## Overview.

STCrowd is collected by a 128-beam LiDAR and a monocular camera, which are synchronized and mounted at a fixed position on the vehicle. The detailed set-up of the sensors is shown in the supplementary materials. The annotated dataset is comprised of 84 sequences and the total number of frames is 10, 891. Each sequence contains a variable number of continuously recorded frames, ranging from 50 to 800. There are 219 K and 158 K instance-level bounding box annotations in point clouds and images, respectively. Joint annotations of point clouds and images in sequences are also provided. In particular, we get official permission for collecting the data and we protect personal privacy by blurring faces shown in images.

## Sensor Setup and synchronization.

The vehicle is equipped with following sensors: Zed Sterelab2 stereo camera: 15Hz frame rate, 1280 x 720 resolution and 60 field-of-view(FOV) for left and right, 70 FOV for center.

OS0 3D LiDAR with 128 beams: 10Hz frame rate, Azimuthal FOV 360, Vertical FOV 90(±45), Vertical resolution 0.7.

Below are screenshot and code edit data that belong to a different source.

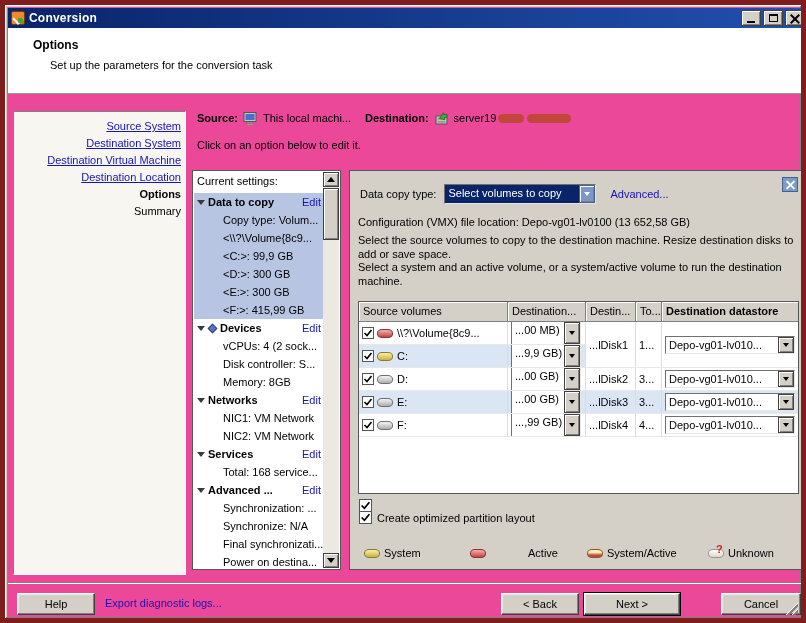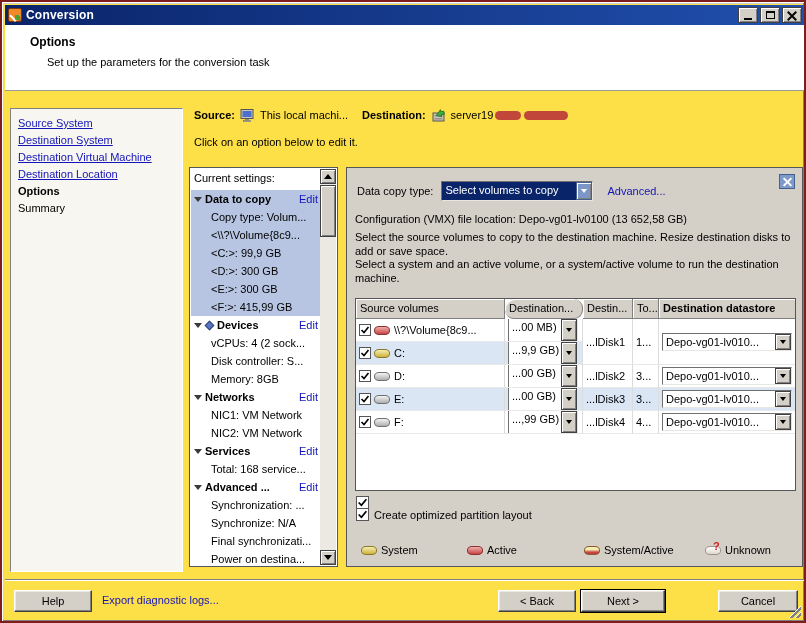--- a/index.html
+++ b/index.html
@@ -1,20 +1,20 @@
 <!DOCTYPE html>
 <html><head>
 <meta charset="utf-8">
 <style>
   html,body{margin:0;padding:0;background:#808080;}
   *{box-sizing:border-box;}
   #win{
     position:relative;width:806px;height:623px;
-    background:#fde047;
-    border:2px solid #7f1d1d;
+    background:#ec4899;
+    border:5px solid #7f1d1d;
     box-shadow:inset 1px 1px 0 #ffffff, inset -1px -1px 0 #808080, inset 2px 2px 0 #d4d0c8;
     font-family:"Liberation Sans",sans-serif;font-size:11px;color:#000;
     overflow:hidden;
   }
   
   .titlebar{position:absolute;left:3px;top:3px;width:800px;height:20px;
     background:linear-gradient(90deg,#0a246a,#2150ae);
     display:flex;align-items:center;padding:0 3px;}
   .app-icon{width:14px;height:14px;margin-right:4px;border-radius:2px;
     background:linear-gradient(135deg,#f08a28 55%,#d8611a 100%);
@@ -32,41 +32,41 @@
   .glyph-close::before,.glyph-close::after{content:"";position:absolute;left:-1px;top:4px;width:12px;height:2px;background:#000;}
   .glyph-close::before{transform:rotate(45deg);}
   .glyph-close::after{transform:rotate(-45deg);}
   
   .head{position:absolute;left:3px;top:23px;width:800px;height:66px;background:#ffffff;border-bottom:1px solid #9a9a94;}
   .head-title{position:absolute;left:25px;top:10px;font-weight:bold;font-size:12px;}
   .head-sub{position:absolute;left:42px;top:31px;font-size:11px;}
   
   .sidebar{position:absolute;left:8px;top:106px;width:173px;height:464px;
     background:#f7f6f0;border:1px solid;border-color:#808080 #ffffff #ffffff #808080;padding:6px 4px;}
-  .nav-item{display:block;line-height:17px;padding-left:3px;white-space:nowrap;}
+  .nav-item{display:block;line-height:17px;padding-left:3px;white-space:nowrap;text-align:right;}
   .nav-link{color:#1414b8;text-decoration:underline;cursor:pointer;}
   .nav-current{font-weight:bold;color:#000;}
   .nav-plain{color:#000;}
   
   .sumbar{position:absolute;left:192px;top:105px;width:610px;height:16px;display:flex;align-items:center;white-space:nowrap;overflow:hidden;}
   .sumbar b{font-weight:bold;}
   .mini-ico{display:inline-block;margin:0 5px;}
   .redact{display:inline-block;height:9px;background:#c2473b;border-radius:5px;vertical-align:middle;}
   .instruction{position:absolute;left:192px;top:134px;}
   
   .treepanel{position:absolute;left:187px;top:165px;width:149px;height:400px;background:#fff;border:1px solid #565656;}
   .tree-head{position:absolute;left:4px;top:4px;}
   .tree-body{position:absolute;left:1px;top:22px;right:17px;}
   .trow{height:18px;display:flex;align-items:center;padding:0 2px 0 3px;white-space:nowrap;overflow:hidden;}
   .trow.sel{background:#b7c5e2;}
   .tri{width:0;height:0;border-left:4px solid transparent;border-right:4px solid transparent;border-top:5px solid #3a3a3a;margin-right:3px;flex:none;}
   .diamond{width:7px;height:7px;background:#5b74c4;transform:rotate(45deg);margin:0 4px 0 1px;flex:none;border:1px solid #31437e;}
   .sec-label{font-weight:bold;overflow:hidden;}
   .edit-link{margin-left:auto;color:#1414b8;cursor:pointer;padding-left:3px;}
-  .leaf{padding-left:20px;}
+  .leaf{padding-left:29px;}
   
   .sbar{position:absolute;top:1px;bottom:1px;right:1px;width:16px;background:#ece9e2;}
   .sbtn{position:absolute;left:0;width:16px;height:15px;background:#d4d0c8;border:1px solid #404040;
     box-shadow:inset 1px 1px 0 #fff, inset -1px -1px 0 #808080;display:flex;align-items:center;justify-content:center;}
   .sbtn.up{top:0;} .sbtn.down{bottom:0;}
   .s-up{width:0;height:0;border-left:4px solid transparent;border-right:4px solid transparent;border-bottom:5px solid #000;}
   .s-dn{width:0;height:0;border-left:4px solid transparent;border-right:4px solid transparent;border-top:5px solid #000;}
   .sthumb{position:absolute;left:0;top:16px;width:16px;height:52px;background:#d4d0c8;border:1px solid #404040;
     box-shadow:inset 1px 1px 0 #fff, inset -1px -1px 0 #808080;}
   
@@ -265,21 +265,21 @@
     <div class="vmx">Configuration (VMX) file location: Depo-vg01-lv0100 (13 652,58 GB)</div>
 
     <div class="paras">
       <div>Select the source volumes to copy to the destination machine. Resize destination disks to add or save space.</div>
       <div>Select a system and an active volume, or a system/active volume to run the destination machine.</div>
     </div>
 
     <div class="vtable">
       <div class="vhead">
         <span class="vh" style="width:149px;">Source volumes</span>
-        <span class="vh" style="width:78px;border-radius:9px;">Destination...</span>
+        <span class="vh" style="width:78px;">Destination...</span>
         <span class="vh" style="width:50px;">Destin...</span>
         <span class="vh" style="width:26px;">To...</span>
         <span class="vh" style="flex:1;border-right:none;font-weight:bold;">Destination datastore</span>
       </div>
       <div class="vbody">
 
         <div class="vc" style="grid-area:1/1;">
           <span class="cbx">
               <svg width="10" height="10" viewBox="0 0 10 10">
                 <path d="M1.5 5 L4 7.5 L8.5 2" stroke="#000" fill="none" stroke-width="1.6"></path>
@@ -441,37 +441,37 @@
           </svg>
         </span>
       <span>Create optimized partition layout</span>
     </div>
 
     <div class="legend">
       <span class="leg-item" style="left:14px;">
         <span class="disk yellow"></span>
         <span>System</span>
       </span>
-      <span class="leg-item" style="left:120px;">
+      <span class="leg-item" style="left:120px;gap:38px;">
         <span class="disk red"></span>
         <span>Active</span>
       </span>
       <span class="leg-item" style="left:237px;">
         <span class="disk sysact"></span>
         <span>System/Active</span>
       </span>
       <span class="leg-item" style="left:358px;">
         <span class="disk unknown"></span>
           <span class="qmark">?</span>
         <span>Unknown</span>
       </span>
     </div>
   </div>
 
   <div class="sep"></div>
   <div class="btn" style="left:12px;top:588px;width:78px;">Help</div>
   <span class="foot-link" style="left:100px;top:592px;">Export diagnostic logs...</span>
   <div class="btn" style="left:496px;top:588px;width:78px;">&lt; Back</div>
-  <div class="btn default" style="left:579px;top:588px;width:84px;">Next &gt;</div>
+  <div class="btn default" style="left:579px;top:588px;width:96px;">Next &gt;</div>
   <div class="btn" style="left:716px;top:588px;width:80px;">Cancel</div>
   <div class="grip"></div>
 
 </div>
 
 </body></html>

To achieve good cross-modal data alignment between different sensors, the timestamp of the LiDAR is the time when the full rotation of current frame is achieved and the correspond of timestamps for different devices is achieved by special posture when recording data. We keep the common frequency as 5 Hz and annotate the frames per 0.4 second.(The raw data extracted the timestamp information directly from ros, so the image timestamp and liDAR would be different in name due to ROS delay, but we took this delay into account in synchronization to complete the corresponding (corresponding in JSON file).)

## Data collection.

We collect data in different scenes and weather conditions. Our scenes include rich background with bridges, trees, buildings and designed architectures. Unlike traffic scenes in which pedestrians gather around junctions or roadsides, the distribution of pedestrians in our scenes is more diverse. The weather also varies to include clear, cloudy and rainy days. Different lighting conditions will influence the color information of the image, and the rainy or wet conditions will affect the reflection from the LiDAR sensor, resulting in fewer points on objects and the background.

## Data Annotation.

The original annotation result is saved in 'SEQUENCE_NUM.json' for each continuous sequence,

We provide high-quality manually labeled ground truth for both LiDAR point clouds and images. For annotations in point clouds, we labeled each pedestrian using a 3D bounding box $x,y,z,l,w,h,\theta$, where $x,y,z$ denotes the center coordinates and $l,w,h$ are the length, width, and height along the x-axis,y-axis and z-axis, respectively. Pedestrians with fewer than 15 points in the LiDAR point cloud are not annotated. For annotations of images, besides 3D bounding box, we also label the 2D bounding box with $x,y,h,w$ for general 2D detection and tracking. For the objects captured by both the camera and LiDAR, we annotate the joint ID in sequences, which facilitates tracking and sensor-fusion tasks. The frequency of our annotation is 2.5HZ. We also provide annotations for the level of density and occlusion(more details in paper). Since the 3D bounding boxes in images are not directly derived from LiDAR point cloud, all objects have their own annotations but may lack corresponding information in point cloud/images. For tracking task, each sequence group has a variable number of continuously recorded frames with the group id, ranging from 50 to 800 (which is from 20s to 320s), the same object appear in continuous frame has consistent.

Humans with fewer than 15 points are not annotated and the point cloud annotation is conducted within the range of 35 meters. With the straight front of the camera as the reference direction, only the left and right 90° are labeled, result in the point cloud data within the range of 180° are labeled.

For more details, we include in sample.json.

## Folder structure and format.

The total sequence number is 84 and we provide for each scan XXXX.XXXX.bin of the sequence folder in pcd folder of the original point cloud data which has shape of (N,4) with (x,y,z,reflection), and corresponding XXXX.XXXX.jpg in the left folder and right folder. Each name represents the corresponding timestamp(The raw data extracted the timestamp information directly from ros, so the image timestamp and liDAR may be different in name due to ROS delay, but we took this delay into account in synchronization to complete the corresponding (corresponding in JSON file). XX.json in anno folder contains for each sequence in dictionary format. More details in anno folder are introduced in Data Annotation and sample.json.

Our split for train,validation,test dataset is in split.json. (test annotation is not included in anno file).

We further provide the STCrowd_infos_train.pkl and STCrowd_infos_val.pkl generated by STCrowd_convert file that contains the point cloud, with corresponding image and annotation information for consist format for dataset loader. The convert code and instruction is in STCrowd git repository.